THE TASK – Take the line containing "(239, 191) none" and all lines after it to the end of the records, and output them exactly.

(Revision comparison data)
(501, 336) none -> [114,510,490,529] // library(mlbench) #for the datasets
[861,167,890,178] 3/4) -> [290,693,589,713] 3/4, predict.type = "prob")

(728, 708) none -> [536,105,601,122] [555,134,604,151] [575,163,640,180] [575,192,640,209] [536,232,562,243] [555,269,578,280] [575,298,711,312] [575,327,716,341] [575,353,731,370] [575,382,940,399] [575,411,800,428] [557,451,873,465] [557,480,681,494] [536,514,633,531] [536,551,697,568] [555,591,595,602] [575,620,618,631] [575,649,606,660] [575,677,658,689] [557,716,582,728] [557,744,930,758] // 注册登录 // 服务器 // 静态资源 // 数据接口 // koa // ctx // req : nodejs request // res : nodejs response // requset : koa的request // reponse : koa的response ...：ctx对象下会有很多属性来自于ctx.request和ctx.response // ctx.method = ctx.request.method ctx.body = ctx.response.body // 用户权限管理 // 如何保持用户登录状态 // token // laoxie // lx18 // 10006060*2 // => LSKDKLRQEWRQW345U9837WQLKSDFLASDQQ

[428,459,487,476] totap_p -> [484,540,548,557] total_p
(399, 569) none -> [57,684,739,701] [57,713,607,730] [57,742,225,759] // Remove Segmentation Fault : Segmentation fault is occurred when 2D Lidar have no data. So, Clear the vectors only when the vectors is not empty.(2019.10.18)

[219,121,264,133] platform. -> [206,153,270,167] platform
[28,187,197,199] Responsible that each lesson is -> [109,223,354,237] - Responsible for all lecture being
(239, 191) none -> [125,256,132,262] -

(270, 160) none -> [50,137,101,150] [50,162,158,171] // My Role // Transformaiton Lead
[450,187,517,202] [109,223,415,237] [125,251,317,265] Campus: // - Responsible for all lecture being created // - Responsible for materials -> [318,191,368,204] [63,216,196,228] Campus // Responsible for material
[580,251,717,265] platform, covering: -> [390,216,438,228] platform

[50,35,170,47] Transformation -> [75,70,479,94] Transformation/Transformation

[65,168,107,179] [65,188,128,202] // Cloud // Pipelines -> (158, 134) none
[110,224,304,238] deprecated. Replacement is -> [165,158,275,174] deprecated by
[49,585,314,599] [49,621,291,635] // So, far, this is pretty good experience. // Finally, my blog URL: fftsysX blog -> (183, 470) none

YOUR SOLUTION –
(239, 191) none -> [125,256,132,262] -

(270, 160) none -> [50,137,101,150] [50,162,158,171] // My Role // Transformaiton Lead
[450,187,517,202] [109,223,415,237] [125,251,317,265] Campus: // - Responsible for all lecture being created // - Responsible for materials -> [318,191,368,204] [63,216,196,228] Campus // Responsible for material
[580,251,717,265] platform, covering: -> [390,216,438,228] platform

[50,35,170,47] Transformation -> [75,70,479,94] Transformation/Transformation

[65,168,107,179] [65,188,128,202] // Cloud // Pipelines -> (158, 134) none
[110,224,304,238] deprecated. Replacement is -> [165,158,275,174] deprecated by
[49,585,314,599] [49,621,291,635] // So, far, this is pretty good experience. // Finally, my blog URL: fftsysX blog -> (183, 470) none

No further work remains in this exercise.